Would you please return the lines of the entries below starting at the line that has "Kotobukiya ais wallenstein" and ending at the line that has "C7681 T/E GASKET", both included, exactly as they are?
[Information — start]
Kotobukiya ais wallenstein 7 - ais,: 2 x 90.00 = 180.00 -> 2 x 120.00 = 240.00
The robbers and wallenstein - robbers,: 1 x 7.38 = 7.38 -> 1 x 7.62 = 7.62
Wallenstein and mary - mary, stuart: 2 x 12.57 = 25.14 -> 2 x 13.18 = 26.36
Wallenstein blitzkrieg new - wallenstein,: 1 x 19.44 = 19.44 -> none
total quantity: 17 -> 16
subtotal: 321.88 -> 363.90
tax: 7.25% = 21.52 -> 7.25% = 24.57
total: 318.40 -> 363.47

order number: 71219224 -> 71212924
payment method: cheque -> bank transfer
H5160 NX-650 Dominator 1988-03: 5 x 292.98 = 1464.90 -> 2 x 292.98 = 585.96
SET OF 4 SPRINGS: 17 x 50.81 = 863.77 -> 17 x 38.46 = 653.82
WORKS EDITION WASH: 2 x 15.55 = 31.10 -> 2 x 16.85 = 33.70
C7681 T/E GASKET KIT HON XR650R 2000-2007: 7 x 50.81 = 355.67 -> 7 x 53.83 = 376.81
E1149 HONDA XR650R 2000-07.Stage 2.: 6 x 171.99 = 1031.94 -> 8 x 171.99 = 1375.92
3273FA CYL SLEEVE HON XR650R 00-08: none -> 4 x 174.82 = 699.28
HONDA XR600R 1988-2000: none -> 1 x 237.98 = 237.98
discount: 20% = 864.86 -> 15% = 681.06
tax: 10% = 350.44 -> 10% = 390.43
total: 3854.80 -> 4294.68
[Information — finish]
[Information — start]
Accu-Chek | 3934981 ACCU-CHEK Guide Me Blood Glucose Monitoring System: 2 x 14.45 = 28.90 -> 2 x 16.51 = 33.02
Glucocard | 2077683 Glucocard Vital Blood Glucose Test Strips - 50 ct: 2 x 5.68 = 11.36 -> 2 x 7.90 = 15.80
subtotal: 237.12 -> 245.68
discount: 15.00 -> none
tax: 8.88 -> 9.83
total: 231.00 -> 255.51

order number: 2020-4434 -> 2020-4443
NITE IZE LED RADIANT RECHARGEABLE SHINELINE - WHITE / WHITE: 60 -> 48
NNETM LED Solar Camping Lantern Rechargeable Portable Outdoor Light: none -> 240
[Information — finish]
## Exercise answer
Kotobukiya ais wallenstein 7 - ais,: 2 x 90.00 = 180.00 -> 2 x 120.00 = 240.00
The robbers and wallenstein - robbers,: 1 x 7.38 = 7.38 -> 1 x 7.62 = 7.62
Wallenstein and mary - mary, stuart: 2 x 12.57 = 25.14 -> 2 x 13.18 = 26.36
Wallenstein blitzkrieg new - wallenstein,: 1 x 19.44 = 19.44 -> none
total quantity: 17 -> 16
subtotal: 321.88 -> 363.90
tax: 7.25% = 21.52 -> 7.25% = 24.57
total: 318.40 -> 363.47

order number: 71219224 -> 71212924
payment method: cheque -> bank transfer
H5160 NX-650 Dominator 1988-03: 5 x 292.98 = 1464.90 -> 2 x 292.98 = 585.96
SET OF 4 SPRINGS: 17 x 50.81 = 863.77 -> 17 x 38.46 = 653.82
WORKS EDITION WASH: 2 x 15.55 = 31.10 -> 2 x 16.85 = 33.70
C7681 T/E GASKET KIT HON XR650R 2000-2007: 7 x 50.81 = 355.67 -> 7 x 53.83 = 376.81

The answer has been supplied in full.